KEMENKO PMK — Asisten Deputi Bidang Koordinasi Pemajuan Pelestarian Kebudayaan Kemenko PMK Jazziray Hartoyo menegaskan, para stakeholder harus menjaga budaya Indonesia, terlebih jika mendapatkan pengakuan Warisan Budaya Takbenda (WBTB) dari Intangible Cultural Heritagen (ICH) UNESCO.
“Jangan sampai sesudah mendapatkan pengakuan sebagai ICH UNESCO kemudian tidak dijaga. Karena ini kan sebuah pengakuan bahwa budaya yang kita miliki mempunyai special value yang sudah seharusnya dijaga agar bisa menjadi warisan untuk generasi kita” ungkapnya pada Rakor Pengusulan Warisan Budaya Takbenda Dunia dan Pemanfaatan Dana Abadi Kebudayaan secara virtual, Jumat (8/4).
Dalam proses pengajuan Reog sebagai WBTB, ia mengatakan, suatu budaya tidak harus hanya diklaim oleh satu negara, bisa saja diklaim juga oleh beberapa negara.
“Perlu sama-sama kita sampaikan adalah ketika diberi status sebagai warisan dunia bukan berarti hanya di klaim Indonesia saja, tapi ini juga merupakan tanggung jawab bersama untuk menjaganya,” ujar Jazziray.
Adapun dalam mengajukan sebuah hasil kebudayaan menjadi warisan budaya dunia ICH UNESCO ternyata bukan perkara singkat. Butuh bertahun-tahun persiapan dan penilaian hingga akhirnya ditetapkan sebagai warisan dunia, seperti Reog Ponorogo.
Indonesia sudah resmi mengajukan Reog sebagai warisan budaya takbenda (WBTB) ke UNESCO dengan mengirim dossier atau dokumen pada 18 Februari lalu. Namun dokumen tersebut ternyata disusun bukan dalam waktu semalam.
“Sementara WBTB di Indonesia ini kan banyak, total hingga 1528 WBTB yang sudah ditetapkan di akhir 2021 lalu. Nah ini, bagaimana kita mengupayakan ini agar bisa dilanjutkan lagi ke UNESCO,” ungkap Direktur Pindungan Kebudayaan Kemendikbudristek Irini Dewi Wanti.
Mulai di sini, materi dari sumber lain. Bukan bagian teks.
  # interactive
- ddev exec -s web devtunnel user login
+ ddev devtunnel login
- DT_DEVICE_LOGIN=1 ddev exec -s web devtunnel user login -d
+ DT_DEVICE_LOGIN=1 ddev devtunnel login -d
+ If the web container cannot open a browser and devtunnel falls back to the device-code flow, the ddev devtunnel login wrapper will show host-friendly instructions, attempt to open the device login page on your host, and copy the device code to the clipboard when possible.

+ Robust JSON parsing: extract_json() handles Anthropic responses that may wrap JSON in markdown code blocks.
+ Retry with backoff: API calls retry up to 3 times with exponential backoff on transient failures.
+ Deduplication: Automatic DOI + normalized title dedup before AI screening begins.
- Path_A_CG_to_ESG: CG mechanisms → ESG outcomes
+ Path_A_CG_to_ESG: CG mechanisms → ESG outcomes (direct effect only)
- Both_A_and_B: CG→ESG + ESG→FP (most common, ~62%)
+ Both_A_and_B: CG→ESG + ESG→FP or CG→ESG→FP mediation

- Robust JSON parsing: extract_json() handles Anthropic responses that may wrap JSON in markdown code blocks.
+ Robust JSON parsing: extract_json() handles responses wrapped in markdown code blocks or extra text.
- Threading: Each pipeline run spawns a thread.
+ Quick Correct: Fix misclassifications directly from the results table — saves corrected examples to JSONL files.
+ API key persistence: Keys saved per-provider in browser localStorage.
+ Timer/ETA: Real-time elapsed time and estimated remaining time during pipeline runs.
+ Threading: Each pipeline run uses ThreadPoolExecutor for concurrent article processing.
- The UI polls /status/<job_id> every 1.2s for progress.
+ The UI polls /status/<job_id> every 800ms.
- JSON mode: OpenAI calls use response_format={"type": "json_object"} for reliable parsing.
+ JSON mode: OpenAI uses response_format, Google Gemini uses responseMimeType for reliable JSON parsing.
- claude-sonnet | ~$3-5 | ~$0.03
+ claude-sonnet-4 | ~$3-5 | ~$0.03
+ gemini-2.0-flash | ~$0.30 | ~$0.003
Lanjut Irini, siklus penetapan WBTB menjadi warisan budaya dunia versi UNESCO bisa berjalan hingga 2 tahun.
“Bisa dibayangkan 1258 WBTB ini kalau ke UNESCO semua bisa berabad-abad baru selesai. Sampai 2021 kemarin, kita baru memiliki 12 WBTB yang telah ditetapkan UNESCO,” ujarnya.
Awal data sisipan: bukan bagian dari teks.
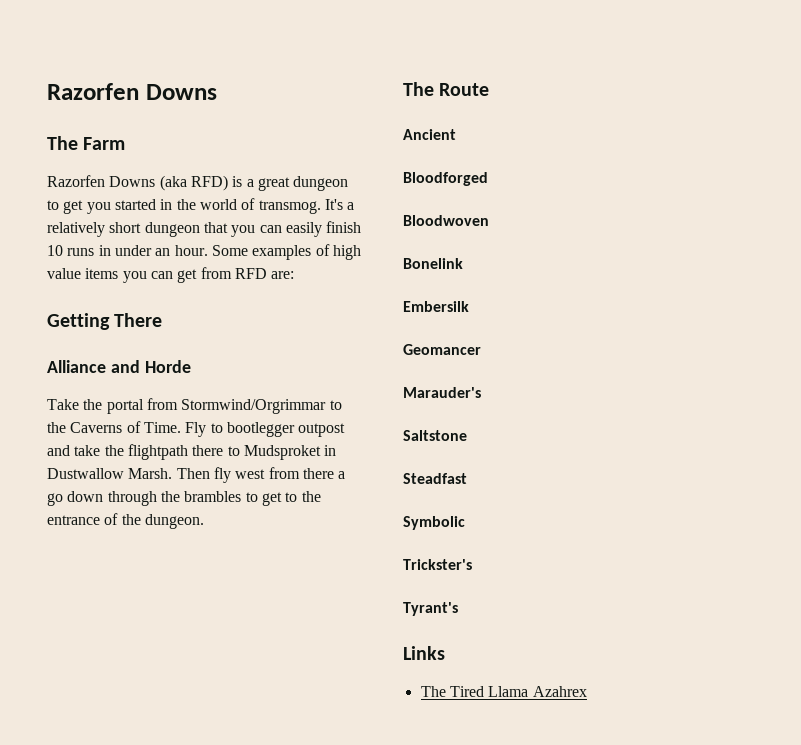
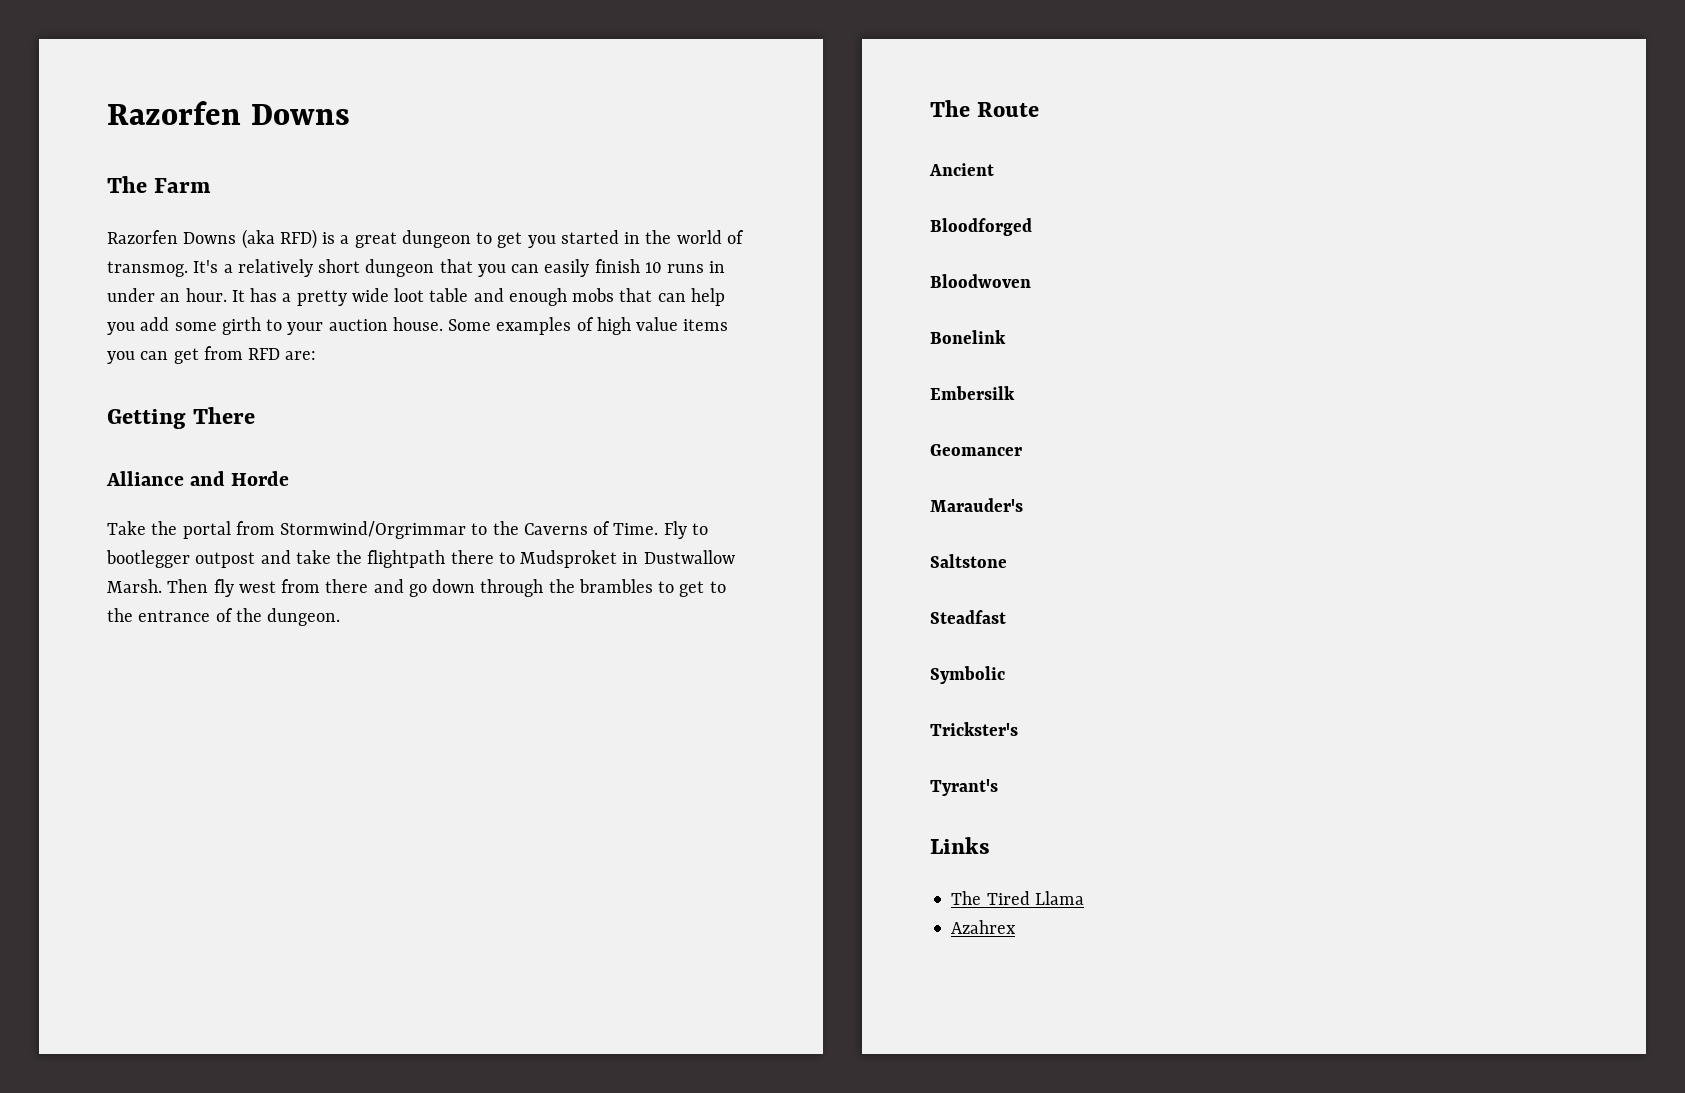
+ It has a pretty wide loot table and enough mobs that can help you add some girth to your auction house.
- Then fly west from there a go down through the brambles to get to the entrance of the dungeon.
+ Then fly west from there and go down through the brambles to get to the entrance of the dungeon.
- The Tired Llama Azahrex
+ The Tired Llama
+ Azahrex

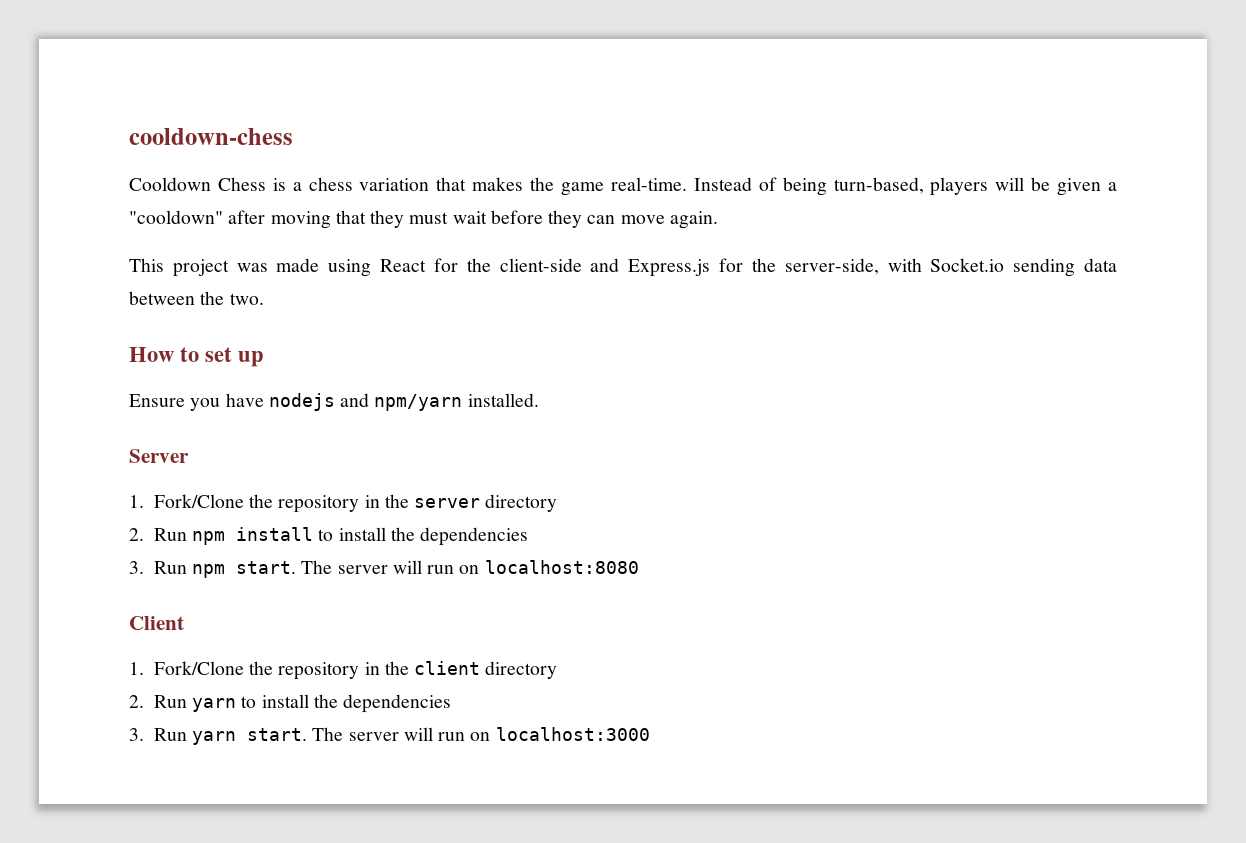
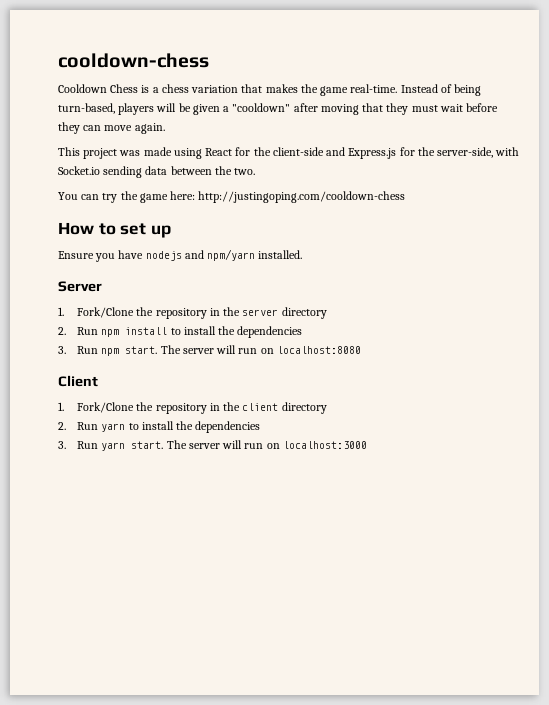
+ You can try the game here: http://justingoping.com/cooldown-chess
Untuk menetapkan suatu budaya menjadi ICH UNESCO, setidaknya ada 25 langkah yang harus dilalui dalam proses pengusulan WBTB menjadi ICH UNESCO.
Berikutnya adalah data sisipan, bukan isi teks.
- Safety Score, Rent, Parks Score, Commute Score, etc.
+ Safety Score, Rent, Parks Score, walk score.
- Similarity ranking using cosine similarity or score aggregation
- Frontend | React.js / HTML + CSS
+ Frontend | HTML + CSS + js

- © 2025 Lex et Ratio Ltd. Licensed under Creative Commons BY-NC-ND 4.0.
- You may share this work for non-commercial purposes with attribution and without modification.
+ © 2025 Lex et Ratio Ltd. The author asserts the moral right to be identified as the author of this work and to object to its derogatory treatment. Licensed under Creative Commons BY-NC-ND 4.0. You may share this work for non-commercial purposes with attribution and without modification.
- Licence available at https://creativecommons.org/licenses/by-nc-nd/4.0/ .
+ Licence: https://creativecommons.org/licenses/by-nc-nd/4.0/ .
“Mulai dari penyiapan rencananya, kelengkapan berkas dan membentuk tim, data dukungnya misal film atau foto, dan ini bkn hal yang mudah. Kemudian kajian naskah akademiknya, membutuhkan waktu tenaga dan anggaran,” jelas Irini.
Adapun hingga 2021, ada 9 WBTB dari Pemerintah Daerah dan komunitas yang diusulkan menjadi ICH UNESCO. Diantarnya, Reog, Tempe, Jamu, Empek-Empek, Kolintang, Rendang, Babiola, Tenun Sumba dan Ulos.
“Belakangan tumbuh kesadaran dari masyarakat untuk pengusulan ini. Kemendikbud dan Dirjen kebudayaan akan memfasilitasi para pengusul yang datang dari berbagai daerah ini,” tandasnya.
Hadir dalam rapat tersebut Deputi Bidang Koordinasi Revolusi Mental, Pemajuan Kebudayaan, dan Prestasi Olahraga KPMK, Sekretaris Deputi Bidang Koordinasi Revolusi Mental, Pemajuan Kebudayaan, dan Prestasi Olahraga KMPK, Asisten Deputi Pemajuan dan Pelestarian Kebudayaan KPMK, Asisten Deputi Literasi, Inovasi, dan Kreativitas KPMK, Asisten Deputi Revolusi Mental KPMK, perwakilan Biro HUPOK KPMK, Biro Perencanaan dan Kerja Sama KPMK; Sekretaris Direktorat Jenderal Kebudayaan, Direktur Pelindungan Kebudayaan, dan Ketua Harian Komisi Nasional untuk UNESCO (KNIU), Kemendikbudristek.